What is being asked
The answer should be each line from the entries below that has the word "discount" in it.

[Stored records]

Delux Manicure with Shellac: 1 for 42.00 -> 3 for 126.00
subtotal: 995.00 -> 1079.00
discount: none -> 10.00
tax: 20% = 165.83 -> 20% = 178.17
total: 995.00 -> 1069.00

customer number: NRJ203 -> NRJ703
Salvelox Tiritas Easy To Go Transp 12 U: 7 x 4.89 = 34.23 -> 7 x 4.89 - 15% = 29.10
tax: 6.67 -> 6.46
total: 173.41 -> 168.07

* * *

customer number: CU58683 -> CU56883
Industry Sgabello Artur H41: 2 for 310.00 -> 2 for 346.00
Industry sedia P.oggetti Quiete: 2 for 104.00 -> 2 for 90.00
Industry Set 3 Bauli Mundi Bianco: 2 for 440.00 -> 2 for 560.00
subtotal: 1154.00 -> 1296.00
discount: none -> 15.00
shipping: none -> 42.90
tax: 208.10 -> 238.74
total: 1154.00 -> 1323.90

Written answer
discount: none -> 10.00
discount: none -> 15.00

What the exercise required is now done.